Fret or scroll sawing is a modern invention by which much handsome work is now done especially for ornamental cabinet-making. The subject may be divided into woods, tools, and operations.
Woods for Fret-Sawing
Wood for fret-sawing must be good, free from knots, and perfectly smooth. Soft woods can be hand-planed to a sufficient degree of smoothness; but hard woods require scraping down with a steel scraper, and then sandpapering. The chief woods used are : -
Bird's-eye maple is close-grained, gritty in sawing, and polishes well, but needs much filling.

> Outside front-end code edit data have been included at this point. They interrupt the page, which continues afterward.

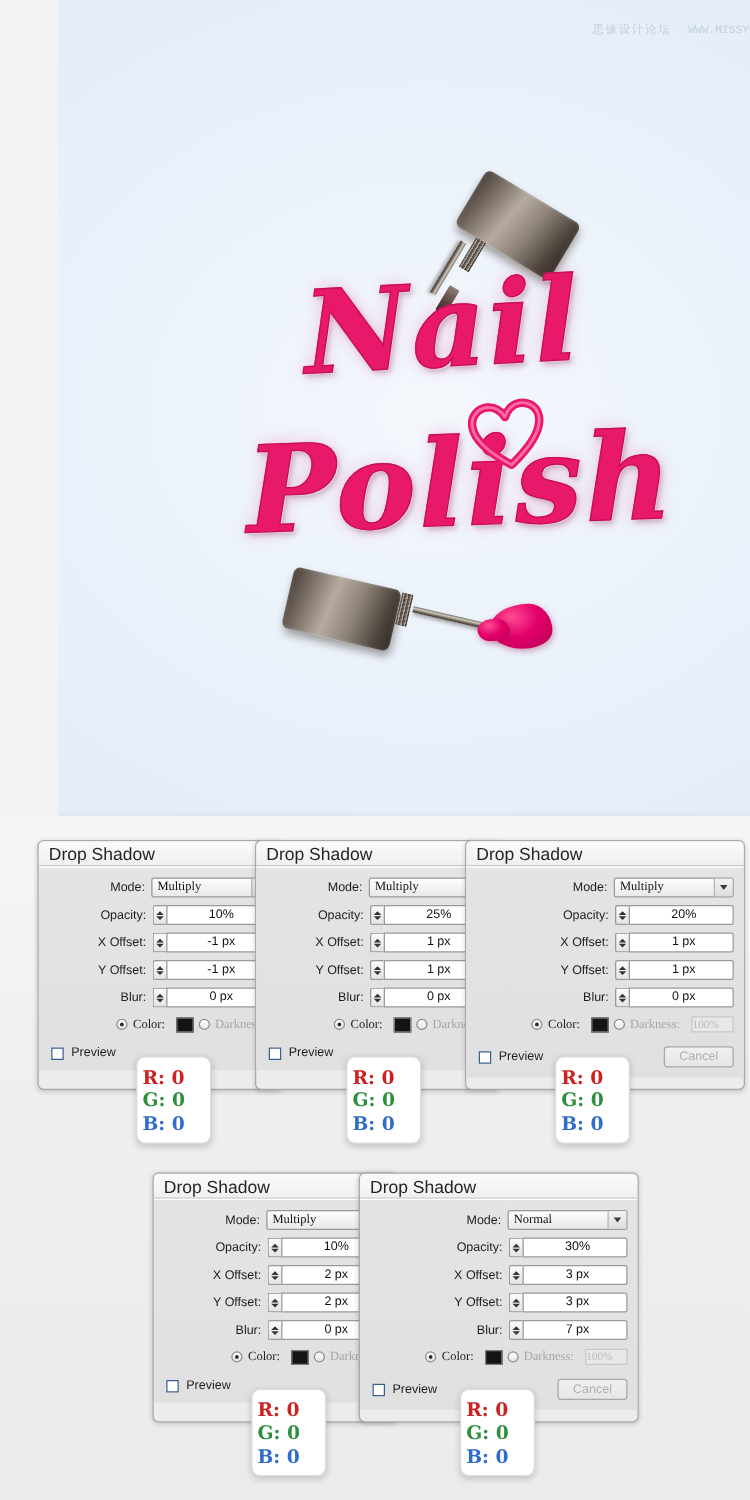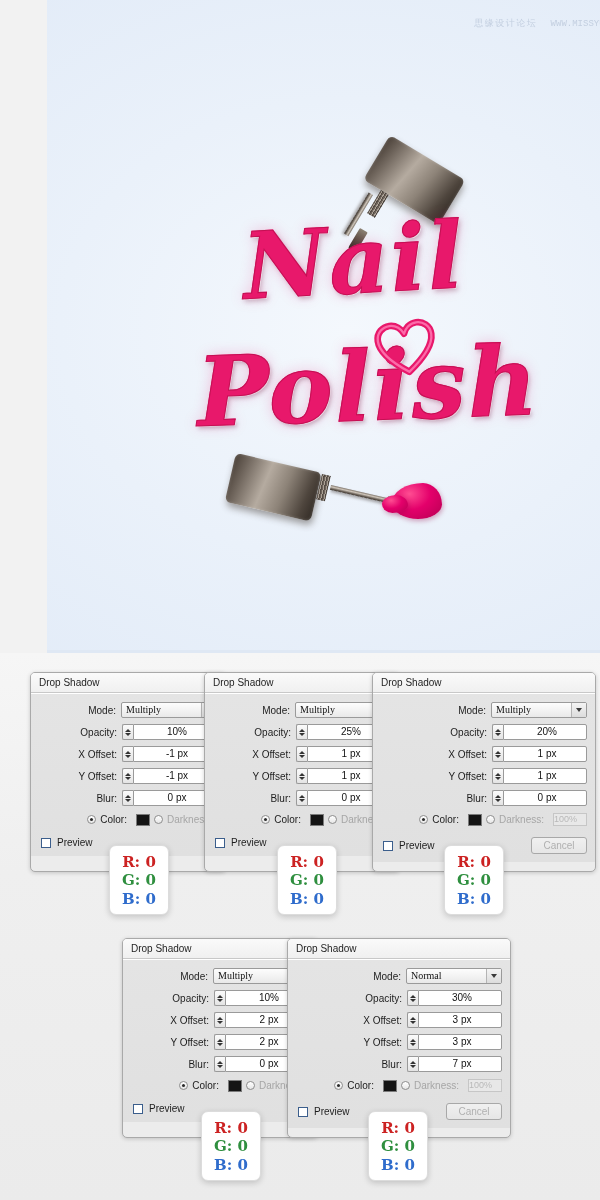--- a/index.html
+++ b/index.html
@@ -108,7 +108,7 @@
   .dlg-title{
     height:20px; line-height:20px;
     padding:0 8px;
-    font-size:10px;
+    font-size:14px;
     color:#242424;
     background:linear-gradient(180deg,#fafafa 0%,#f0f0f0 100%);
     border-bottom:1px solid #c8c8c8;

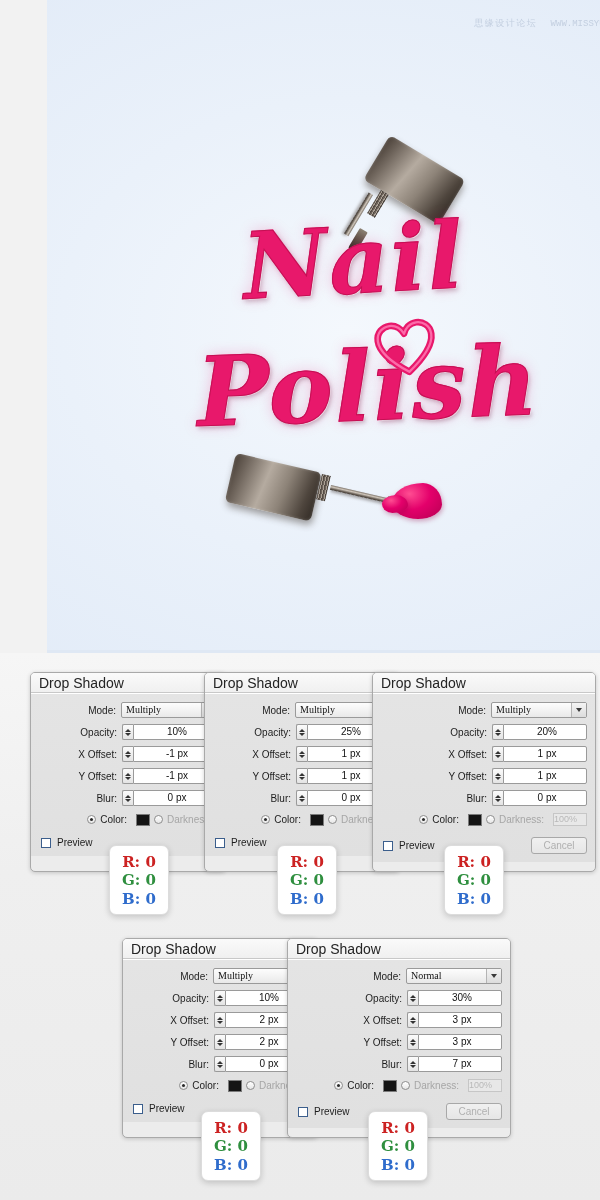--- a/index.html
+++ b/index.html
@@ -157,7 +157,7 @@
   }
   .colorrow{
     display:flex; align-items:center; justify-content:flex-end;
-    gap:4px; margin-top:2px; margin-bottom:8px; height:15px;
+    gap:4px; margin-top:2px; margin-bottom:8px; height:15px;font-family:Liberation Serif, serif;
   }
   .radio{
     width:9px;height:9px;border-radius:50%;

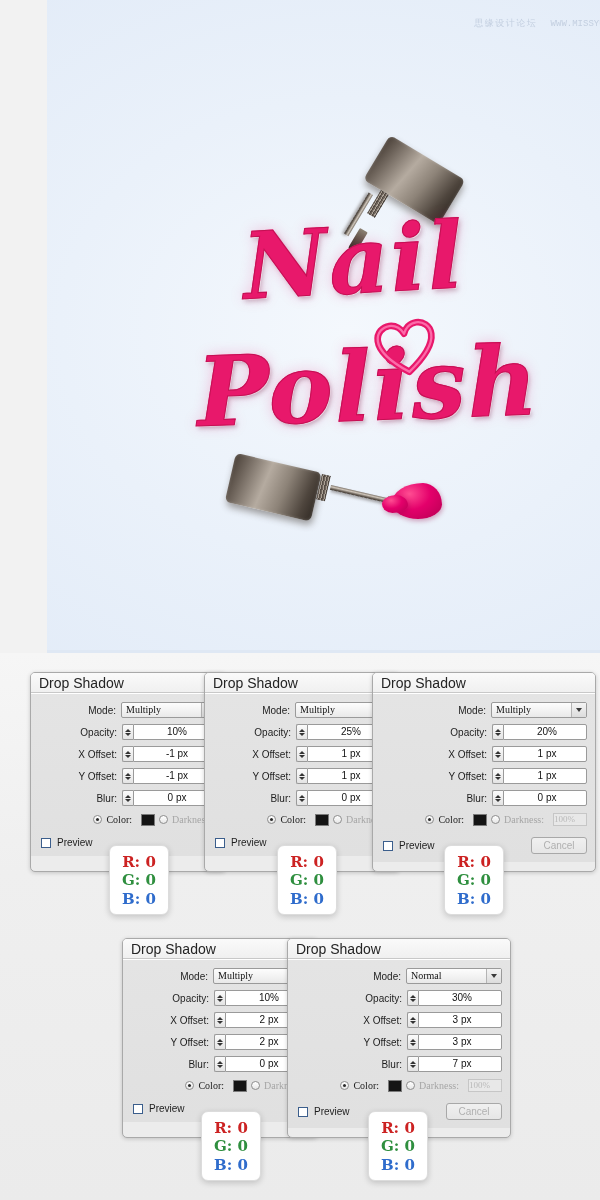--- a/index.html
+++ b/index.html
@@ -198,7 +198,6 @@
     border-radius:7px;
     box-shadow:0 2px 6px rgba(0,0,0,.18);
     padding:7px 4px 6px 4px;
-    text-align:center;
     font-family:"DejaVu Serif", serif;
     font-weight:700;
     font-size:15px;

Black walnut is cheap, goes well under the saw, and is very generally used. Pieces of uniform shade and free from streaks should be chosen, except where the streaks would show up well.
Ebony is well suited for inlaying, and takes a high polish : but it is costly, and the hardness and closeness of grain render sawing difficult without applying olive-oil to the blade.

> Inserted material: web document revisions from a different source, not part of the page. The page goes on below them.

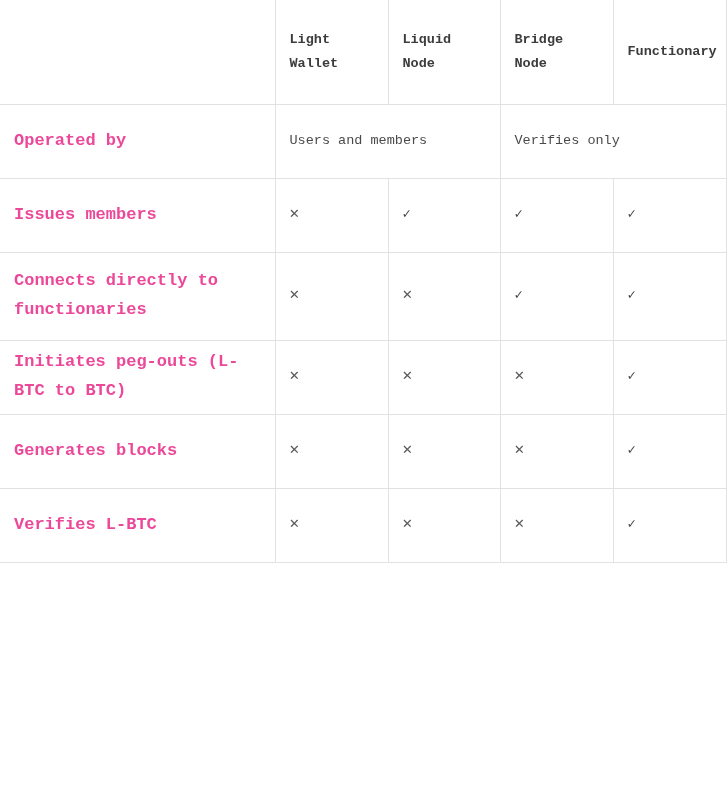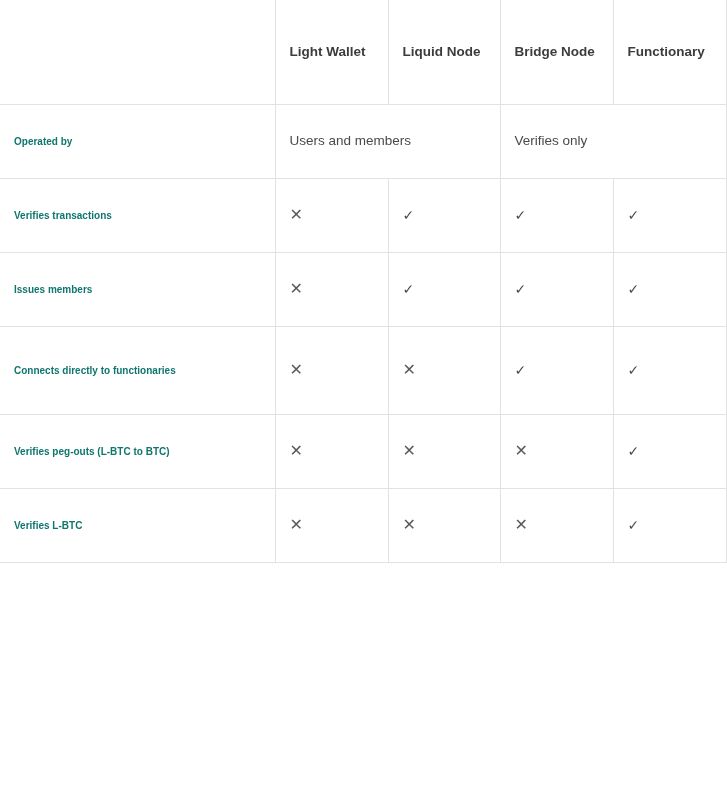--- a/index.html
+++ b/index.html
@@ -18,6 +18,7 @@
     width: 727px;
     height: 798px;
     box-sizing: border-box;
+    font-family: Liberation Mono, monospace;
   }
   table.comparison {
     border-collapse: collapse;

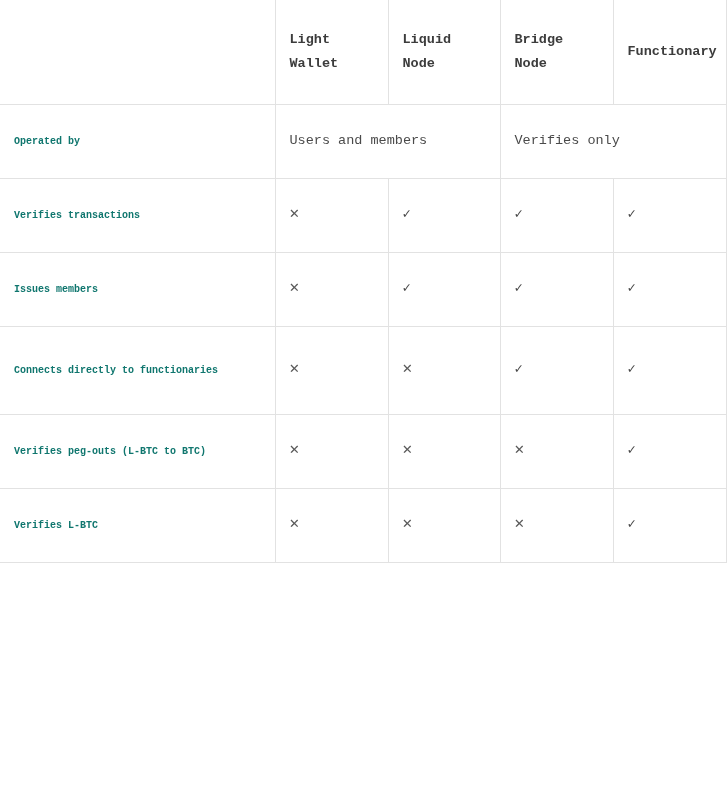--- a/index.html
+++ b/index.html
@@ -70,8 +70,8 @@
   }
   td.rowlabel {
     font-weight: bold;
-    color: #0f766e;
-    font-size: 10px;
+    color: #ec4899;
+    font-size: 17px;
   }
   td.note {
     font-weight: normal;

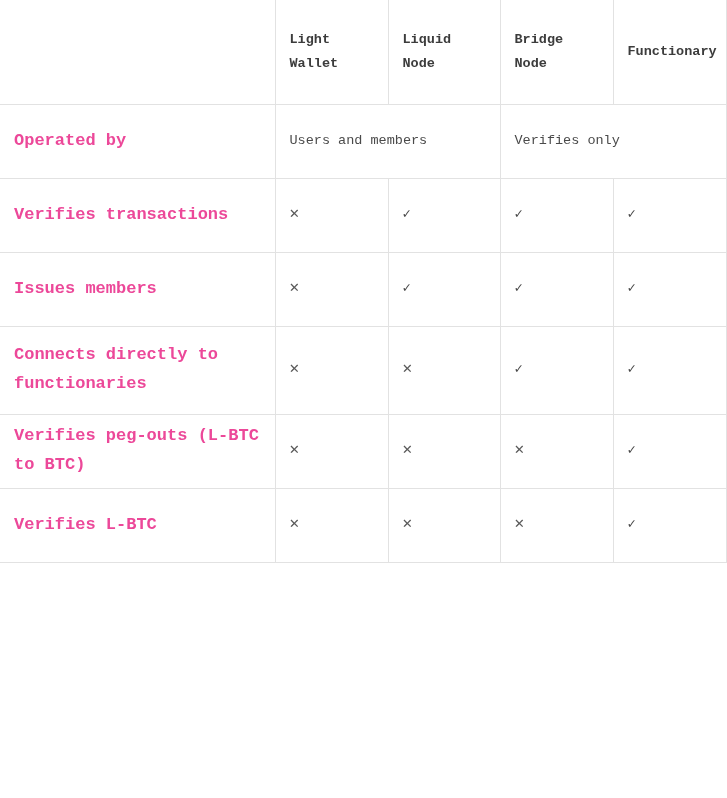--- a/index.html
+++ b/index.html
@@ -129,13 +129,6 @@
       </tr>
 
 
-      <tr>
-        <td class="rowlabel">Verifies transactions</td>
-        <td class="mark"><span class="cross">✕</span></td>
-        <td class="mark"><span class="check">✓</span></td>
-        <td class="mark"><span class="check">✓</span></td>
-        <td class="mark"><span class="check">✓</span></td>
-      </tr>
 
       <tr>
         <td class="rowlabel">Issues members</td>

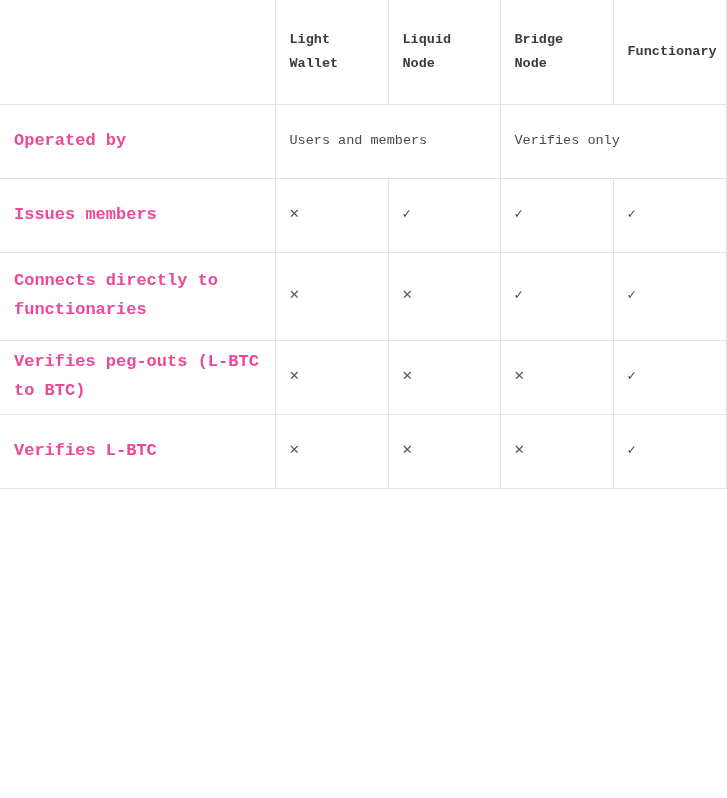--- a/index.html
+++ b/index.html
@@ -148,7 +148,7 @@
       </tr>
 
       <tr>
-        <td class="rowlabel">Verifies peg-outs (L-BTC to BTC)</td>
+        <td class="rowlabel">Initiates peg-outs (L-BTC to BTC)</td>
         <td class="mark"><span class="cross">✕</span></td>
         <td class="mark"><span class="cross">✕</span></td>
         <td class="mark"><span class="cross">✕</span></td>

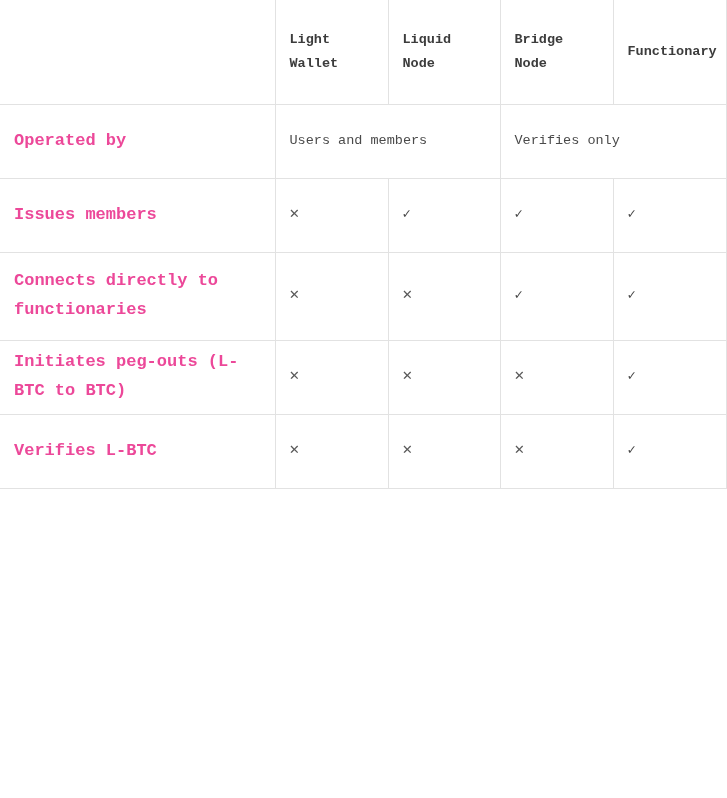--- a/index.html
+++ b/index.html
@@ -155,6 +155,13 @@
         <td class="mark"><span class="check">✓</span></td>
       </tr>
 
+      <tr>
+        <td class="rowlabel">Generates blocks</td>
+        <td class="mark"><span class="cross">✕</span></td>
+        <td class="mark"><span class="cross">✕</span></td>
+        <td class="mark"><span class="cross">✕</span></td>
+        <td class="mark"><span class="check">✓</span></td>
+      </tr>
 
       <tr>
         <td class="rowlabel">Verifies L-BTC</td>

Mahogany is adapted to almost all work, being easy to saw, yet hard, close-grained, and susceptible of taking a fine polish.
Rosewood is close-grained and as difficult to saw as ebony, but polishes well.
Red cedar, though not hard, is troublesome to saw and liable to split. It is pleasantly fragrant.
Spanish cedar is soft and easily worked. Small articles can be made out of old cigar-boxes, when the paper has been got off and the surface sandpapered.
Satinwood has an elegant colour and lustre, with considerable hardness and a close grain, and polishes well.
Tulipwood has a reddish streaked appearance, a finer and closer grain than satinwood, and is capable of being highly polished, but it is costly.
White holly is very popular in America, being very easy to saw, while possessing a fine close grain.